- [Assigned task] For the records that follow, return only the count of lines containing the string "none".

- [Available data]

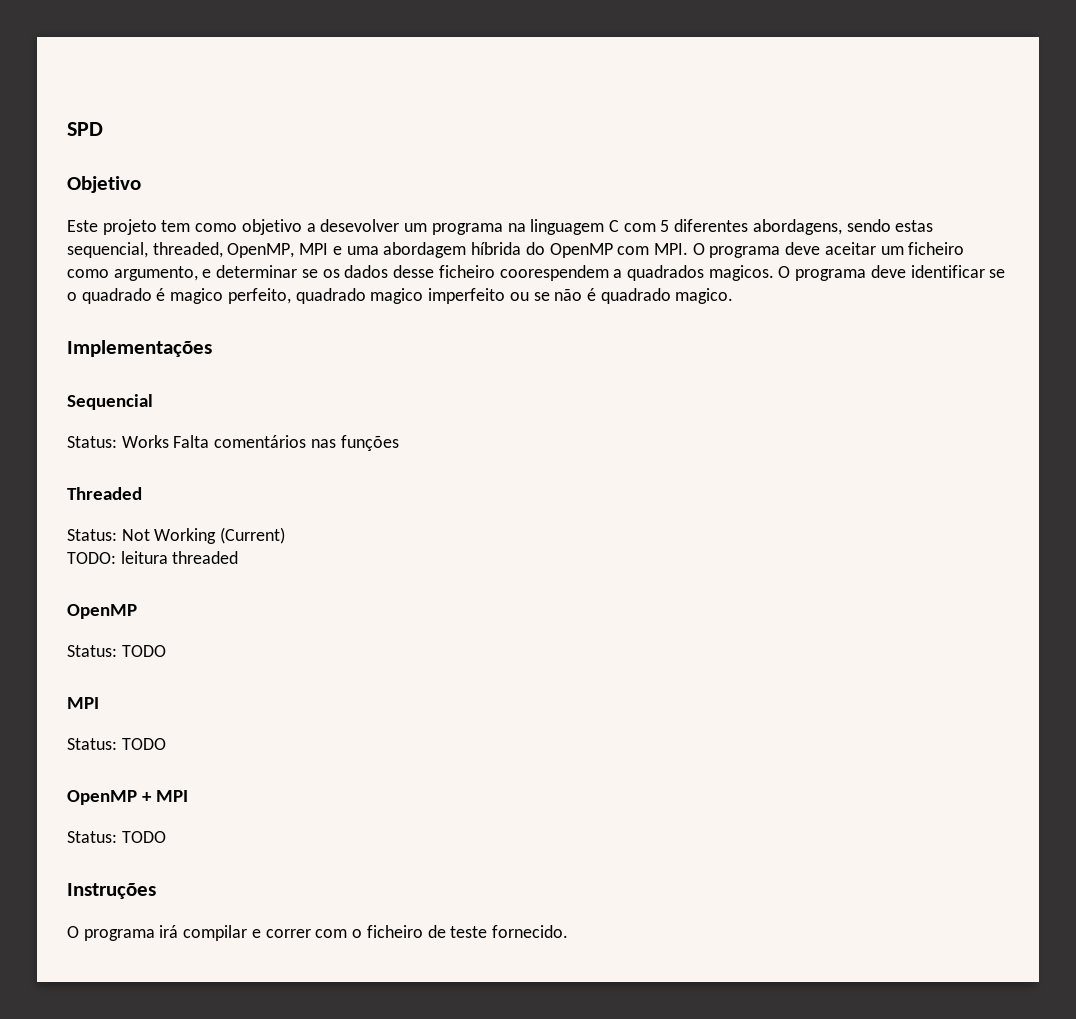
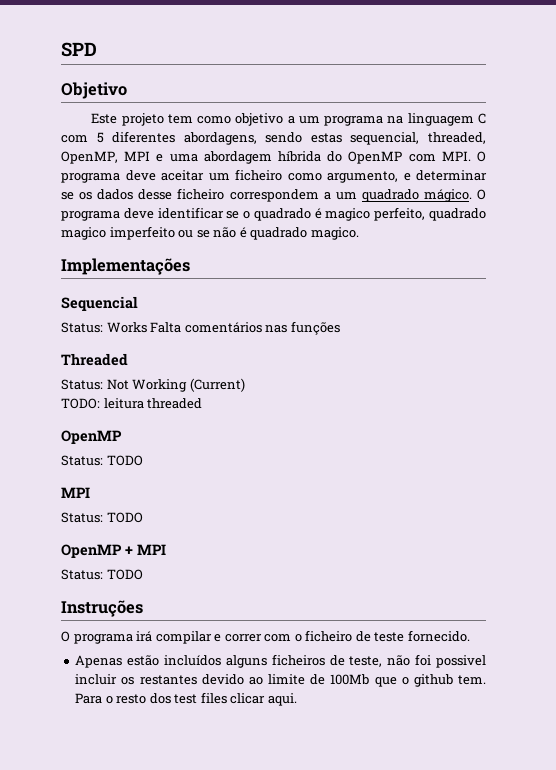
[320,219,400,232] desevolver -> (295, 120) none
[499,265,774,281] coorespendem a quadrados magicos. -> [229,189,472,202] correspondem a um quadrado mágico.
(568, 931) none -> [75,654,486,668] [75,674,486,687] [75,692,297,706] // Apenas estão incluídos alguns ficheiros de teste, não foi possivel incluir os restantes devido ao limite de 100Mb que o github tem. Para o resto dos test files clicar aqui.

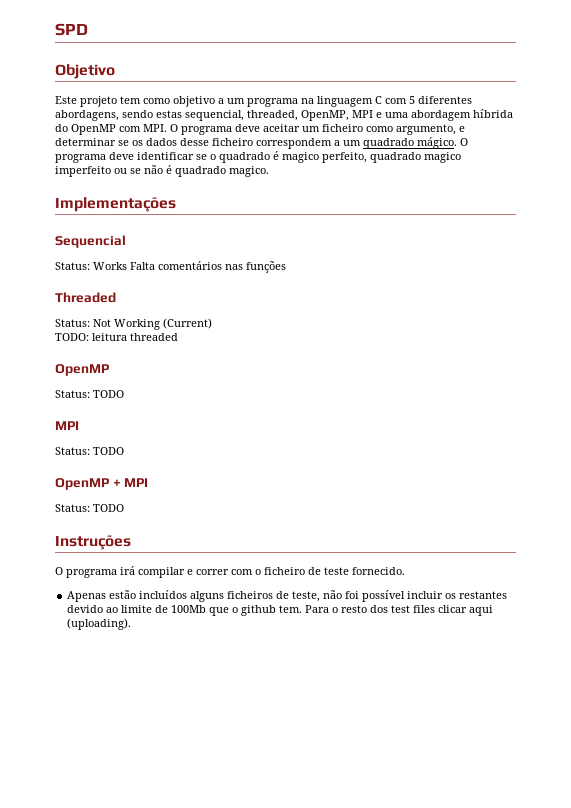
[436,655,486,668] possivel -> [362,590,406,602] possível
[267,693,297,706] aqui. -> [469,605,494,616] [67,618,132,630] aqui (uploading).

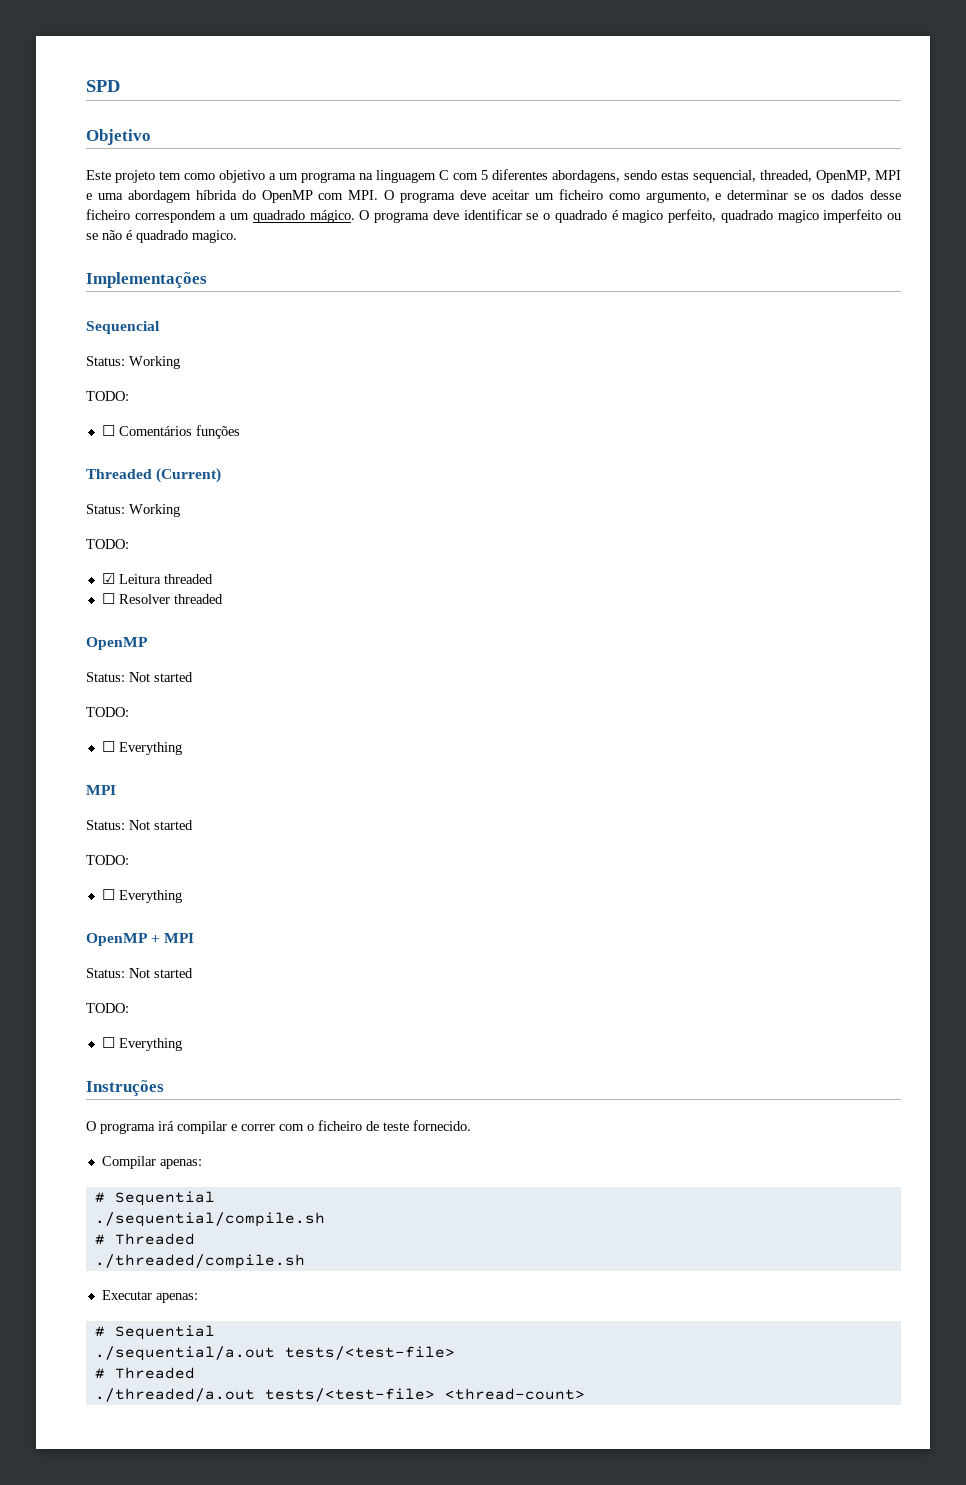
[93,261,243,270] Works Falta comentários nas -> [129,356,180,369] [86,391,129,401] [101,425,192,436] Working // TODO: // ☐ Comentários
[55,318,212,330] [55,333,178,341] [55,364,109,376] [55,390,124,398] [55,421,79,430] [55,447,124,455] // Status: Not Working (Current) // TODO: leitura threaded // OpenMP // Status: TODO // MPI // Status: TODO -> [156,468,222,483] [86,504,180,517] [86,539,129,549] [101,573,213,584] [101,593,223,604] [86,637,148,650] [86,672,193,682] [86,707,129,717] [101,741,182,755] [86,785,116,795] [86,820,193,830] [86,855,129,865] [101,889,182,903] (Current) // Status: Working // TODO: // ☑ Leitura threaded // ☐ Resolver threaded // OpenMP // Status: Not started // TODO: // ☐ Everything // MPI // Status: Not started // TODO: // ☐ Everything
[93,504,124,512] TODO -> [129,968,193,978] [86,1003,129,1013] [101,1037,182,1051] Not started // TODO: // ☐ Everything
[67,590,508,602] [67,605,494,616] [67,618,132,630] Apenas estão incluídos alguns ficheiros de teste, não foi possível incluir os restantes devido ao limite de 100Mb que o github tem. Para o resto dos test files clicar aqui (uploading). -> [101,1156,202,1169] [94,1191,215,1206] [94,1212,325,1227] [94,1233,195,1245] [94,1254,305,1269] [101,1290,198,1303] [94,1325,215,1340] [94,1346,455,1361] [94,1367,195,1379] [94,1388,585,1402] Compilar apenas: // # Sequential // ./sequential/compile.sh // # Threaded // ./threaded/compile.sh // Executar apenas: // # Sequential // ./sequential/a.out tests/<test-file> // # Threaded // ./threaded/a.out tests/<test-file> <thread-count>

- [Completed exercise] 2